Additionally, the results confirm that storm movement and temporal variability can both affect flash flood response. Consequently, modeling efforts should account for these interactions. The flood response to rain signals with low temporal variability, exhibit less sensitivity to storm velocity and direction over the catchment, while producing less differences both in the hydrographs and flooded areas. However, the flood response to rain signals with high temporal variabilities show more sensitivity to storm movement properties. This clearly highlights the importance of accounting for rainfall movement in rainfall/runoff simulations and in particular in flash flood modeling while dealing with rainfall events of high temporal variability. Furthermore, it was shown that the sensitivity to storm movement and variability varies depending on the measurement location in the catchment. Peak discharge was shown to be less sensitive to storm movement at sub catchment levels in comparison to the whole catchment. Additionally, floodplains and rivers in dry catchment areas may act as a filter and decrease the significance of rainfall temporal variability and storm movement in the generated hydrographs. This is a feature which may be particularly relevant in allochthonous rivers, making flood response and risk assessment potentially rather sensitive to the choice of discharge gauging locations.
Another indication from the results of this study is that, in many scenarios, stationary rainfall, which is typically used as design rainfall, often results in higher peaks and flooded areas. While using such a conservative approach may be classically preferred civil engineering [94], the cost efficiency of flood mitigation measures is also known to be an important factor to be taken into account in flood risk management [95,96]. Additionally, overdesign in structural flood protection can result in increased damage in the event of failure. It should be also noted that, as can be inferred from the results here, storm movement and variability interact with the spatial scales of the catchments. It is reasonable to expect that hydrographs are even more sensitive to storm movement and speed at larger catchment sizes.
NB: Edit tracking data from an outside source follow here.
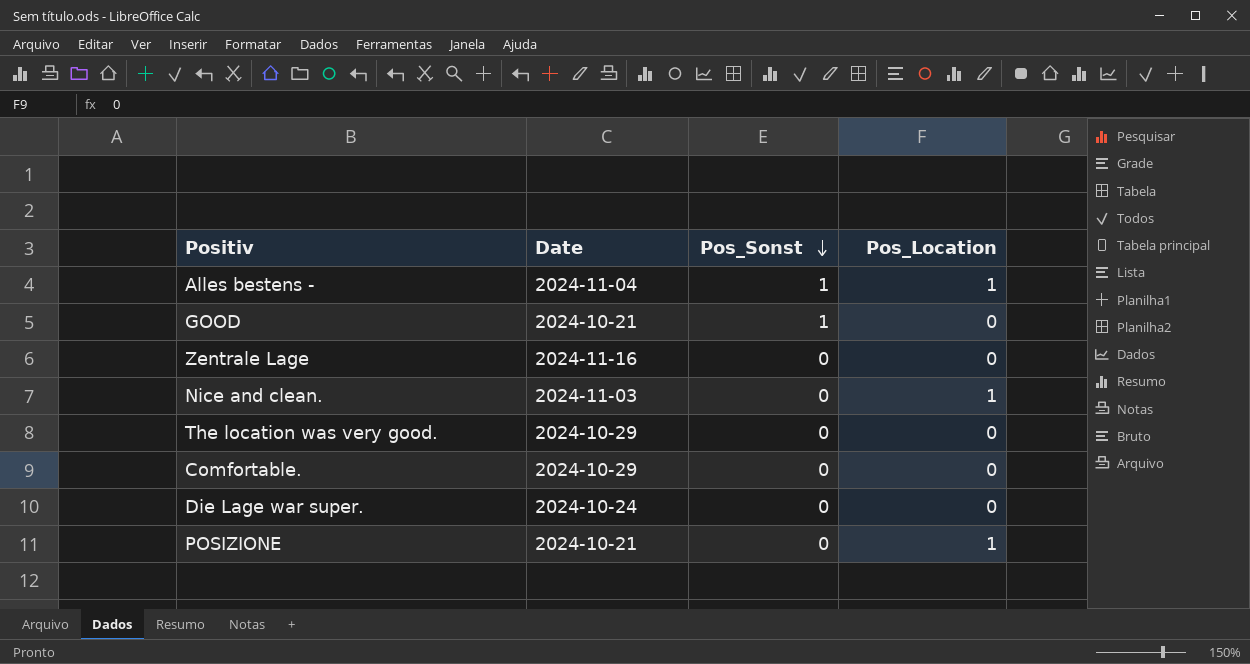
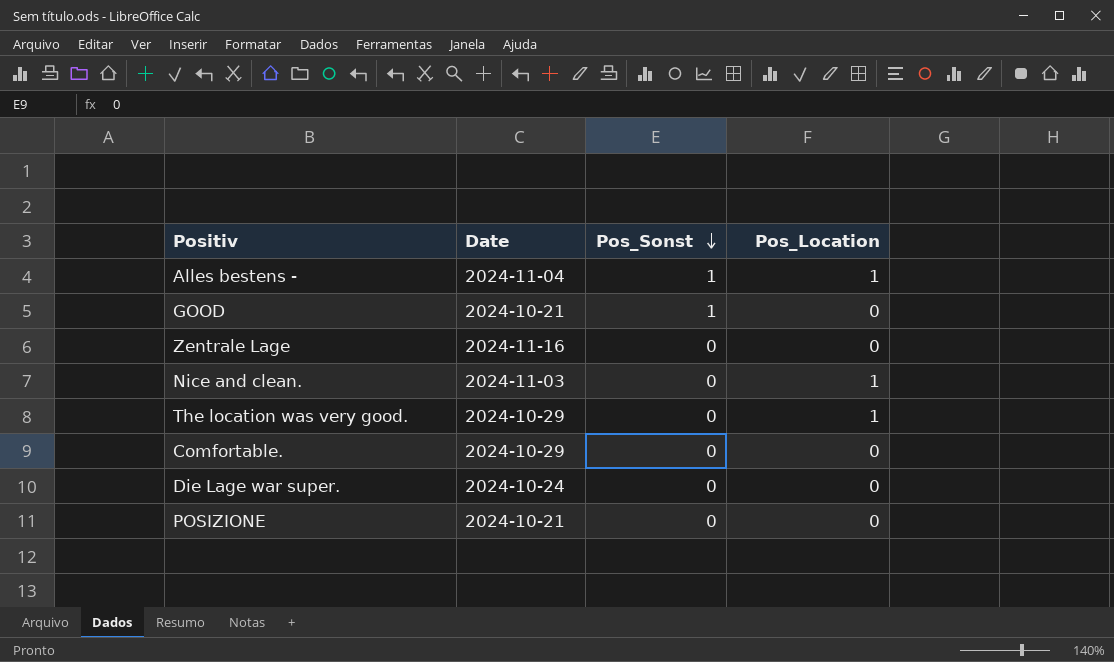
The location was very good. | Pos_Location: 0 -> 1
POSIZIONE | Pos_Location: 1 -> 0

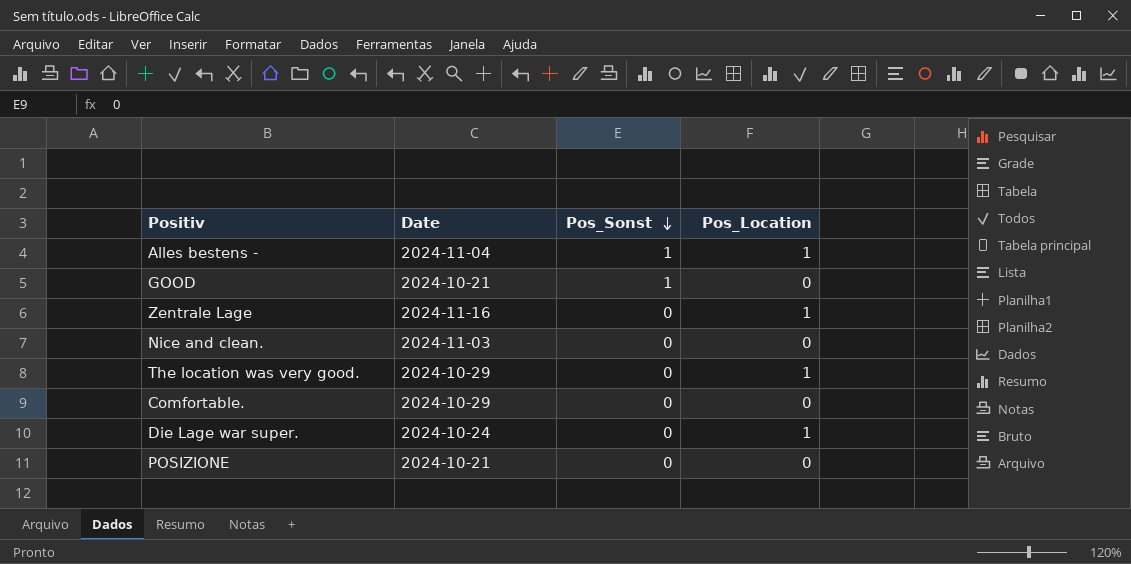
Zentrale Lage | Pos_Location: 0 -> 1
Nice and clean. | Pos_Location: 1 -> 0
Die Lage war super. | Pos_Location: 0 -> 1

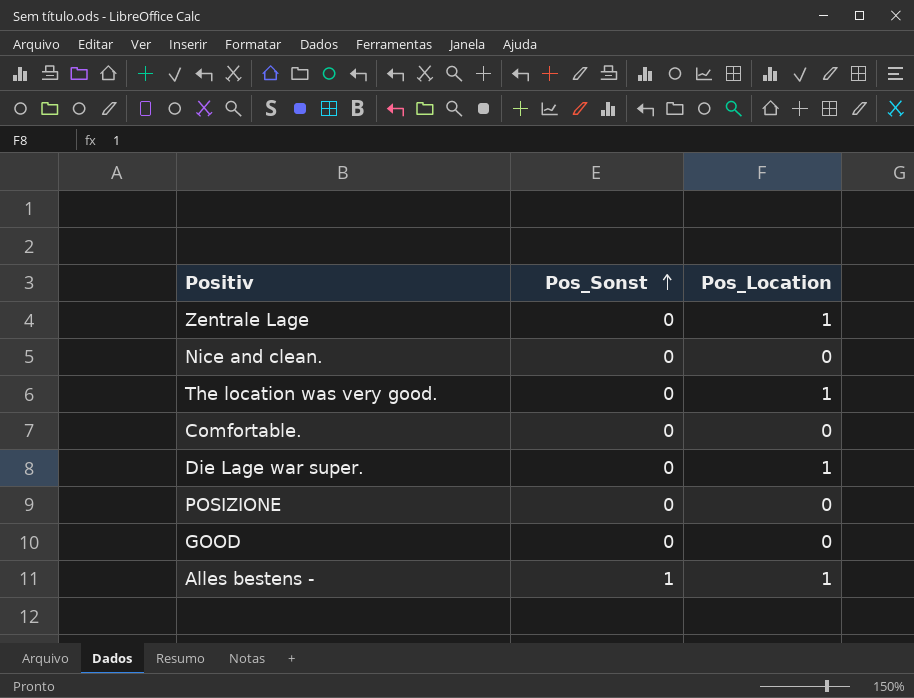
row order: Pos_Sonst descending -> Pos_Sonst ascending
column Date | position: 2 -> none
GOOD | Pos_Sonst: 1 -> 0

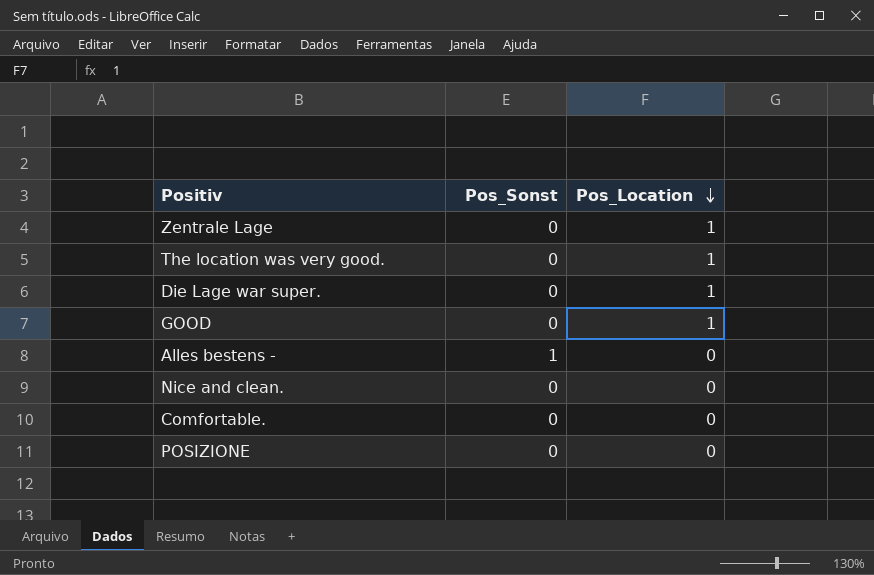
row order: Pos_Sonst ascending -> Pos_Location descending
GOOD | Pos_Location: 0 -> 1
Alles bestens - | Pos_Location: 1 -> 0

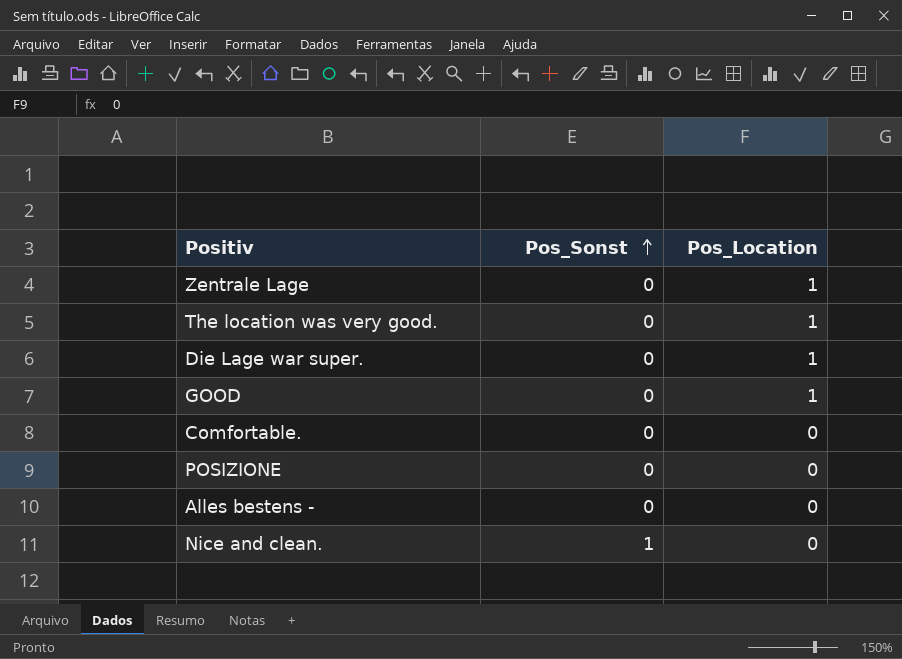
row order: Pos_Location descending -> Pos_Sonst ascending
Alles bestens - | Pos_Sonst: 1 -> 0
Nice and clean. | Pos_Sonst: 0 -> 1

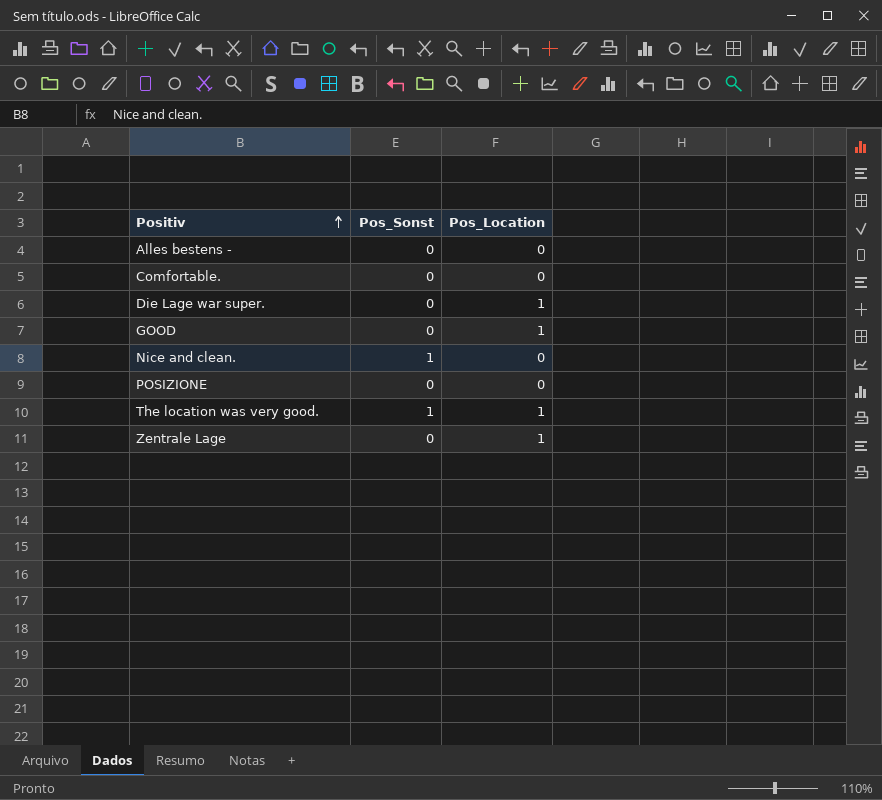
row order: Pos_Sonst ascending -> Positiv ascending
The location was very good. | Pos_Sonst: 0 -> 1

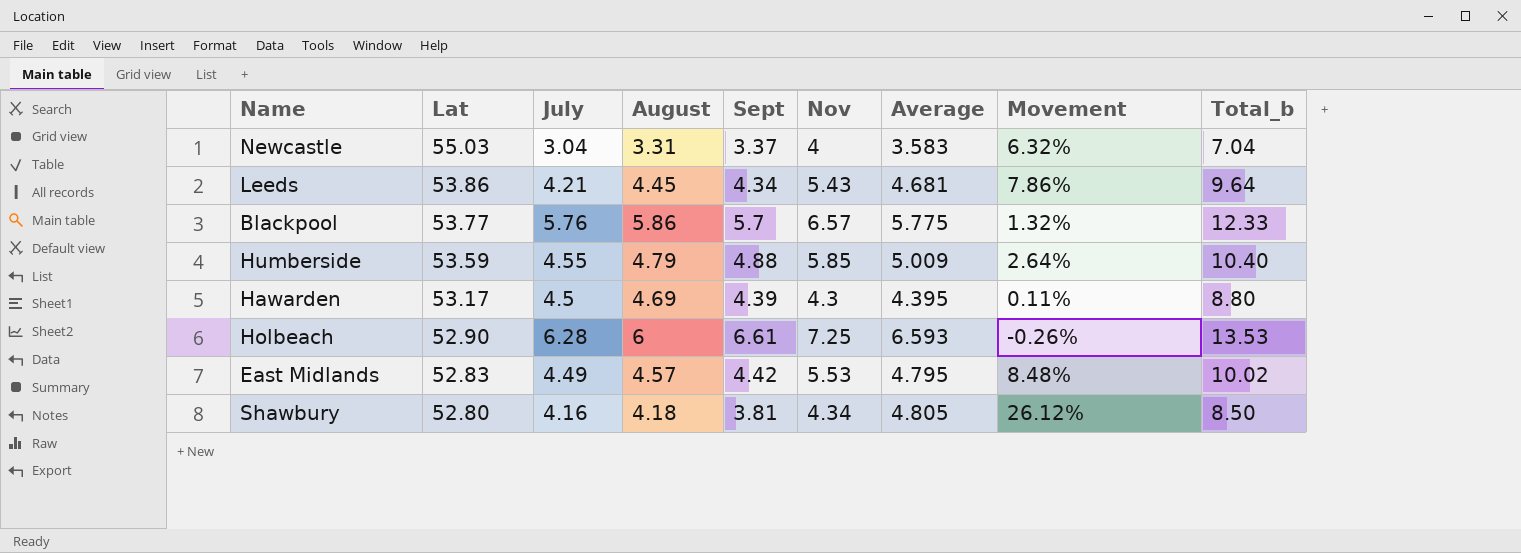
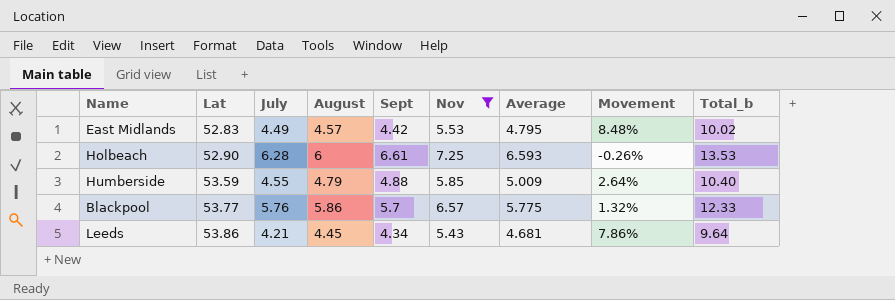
filter: none -> Nov >= 5.43
row order: Lat descending -> Lat ascending

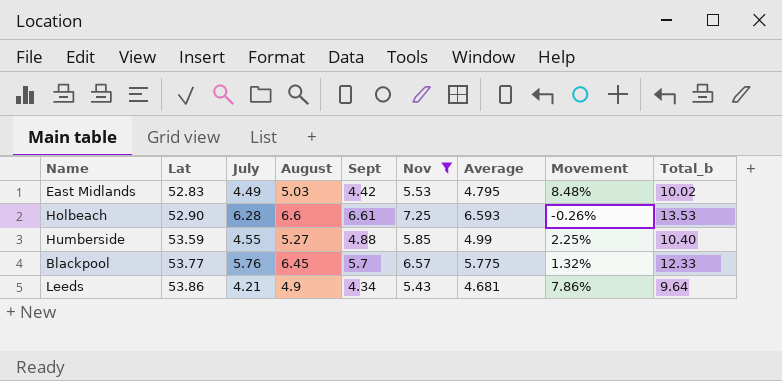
East Midlands | August: 4.57 -> 5.03
Holbeach | August: 6 -> 6.6
Humberside | August: 4.79 -> 5.27
Humberside | Average: 5.009 -> 4.99
Humberside | Movement: 2.64% -> 2.25%
Blackpool | August: 5.86 -> 6.45
Leeds | August: 4.45 -> 4.9

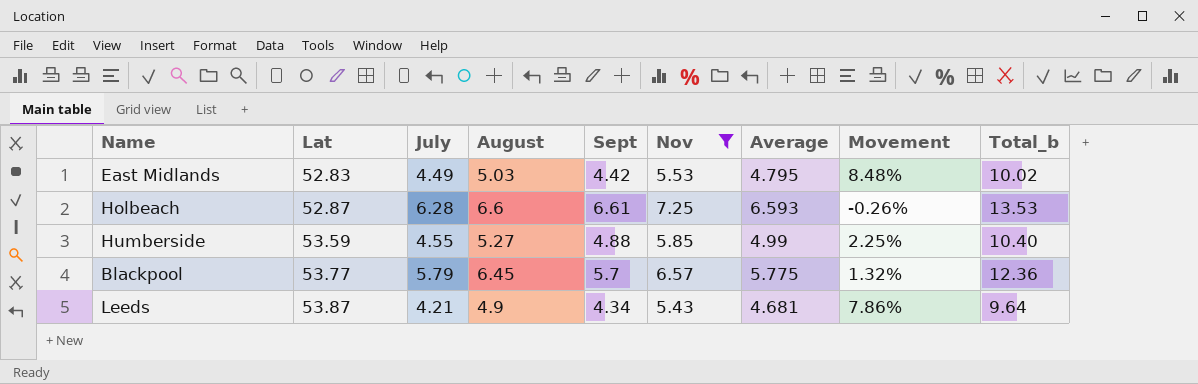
Holbeach | Lat: 52.90 -> 52.87
Blackpool | July: 5.76 -> 5.79
Blackpool | Total_b: 12.33 -> 12.36
Leeds | Lat: 53.86 -> 53.87

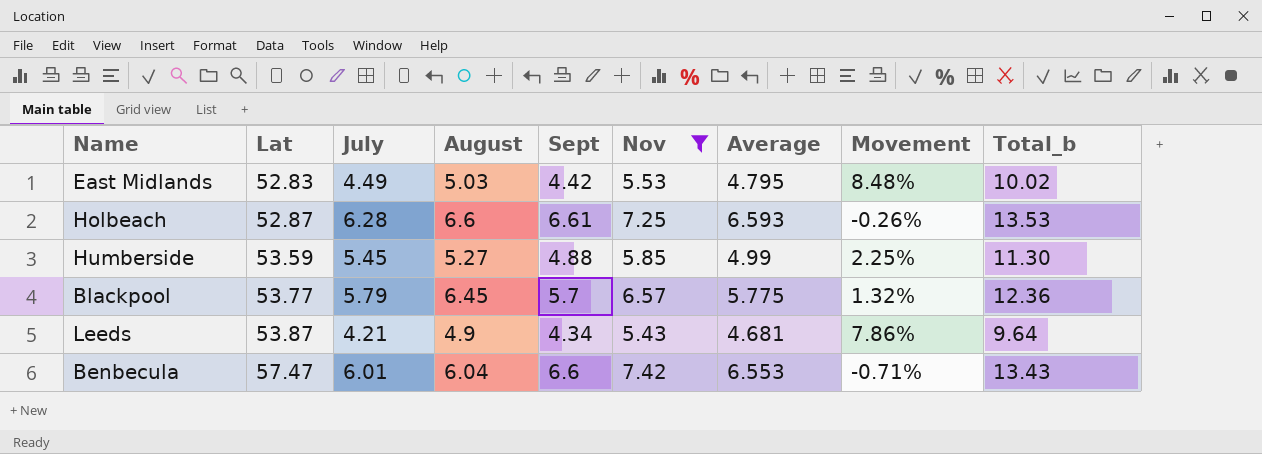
Humberside | July: 4.55 -> 5.45
Humberside | Total_b: 10.40 -> 11.30
row Benbecula: none -> 57.47 | 6.01 | 6.04 | 6.6 | 7.42 | 6.553 | -0.71% | 13.43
The results here also suggest that probabilistic flash-flood risk analysis should include, as best practice, the analysis of a plethora of storm designs considering temporal variability and storm movement.
While the presented study offers insight into the effects of storm movement on the resulting hydrographs and flooded areas in hydrodynamic modeling, given that every catchment system (and corresponding model) is unique [97], further studies concerning additional catchments and modeling approaches would be beneficial.

Supplementary Materials

The following supporting information can be downloaded at: https://www.mdpi.com/article/10.3390/w14121844/s1, Figure S1: Hydrographs (at measuring point A) for four generated rains (Figure 3a,b,e,f) under stationary and moving setups with velocities v = 5 km/h, v = 10 km/h, v = 25 km/h with a direction from west to east under the storm definition provided by Ogden et al. (1995), in which the intensities of the storms are proportional to their velocity.

Author Contributions

Conceptualization, S.K.B.G. and D.C.-V.; methodology, S.K.B.G.; software, D.B. and S.K.B.G.; validation, S.K.B.G.; formal analysis, S.K.B.G. and D.C.-V.; investigation, S.K.B.G.; writing—original draft preparation, S.K.B.G.; writing—review and editing, S.K.B.G., D.B., D.C.-V. and C.H.; visualization, S.K.B.G.; supervision, D.B., D.C.-V. and C.H.; project administration, D.B.; funding acquisition, D.B. All authors have read and agreed to the published version of the manuscript.

Funding

This research was funded by Federal Ministry of Education and Research (BMBF) with grant number 13N15180 under the project HOWAMAN.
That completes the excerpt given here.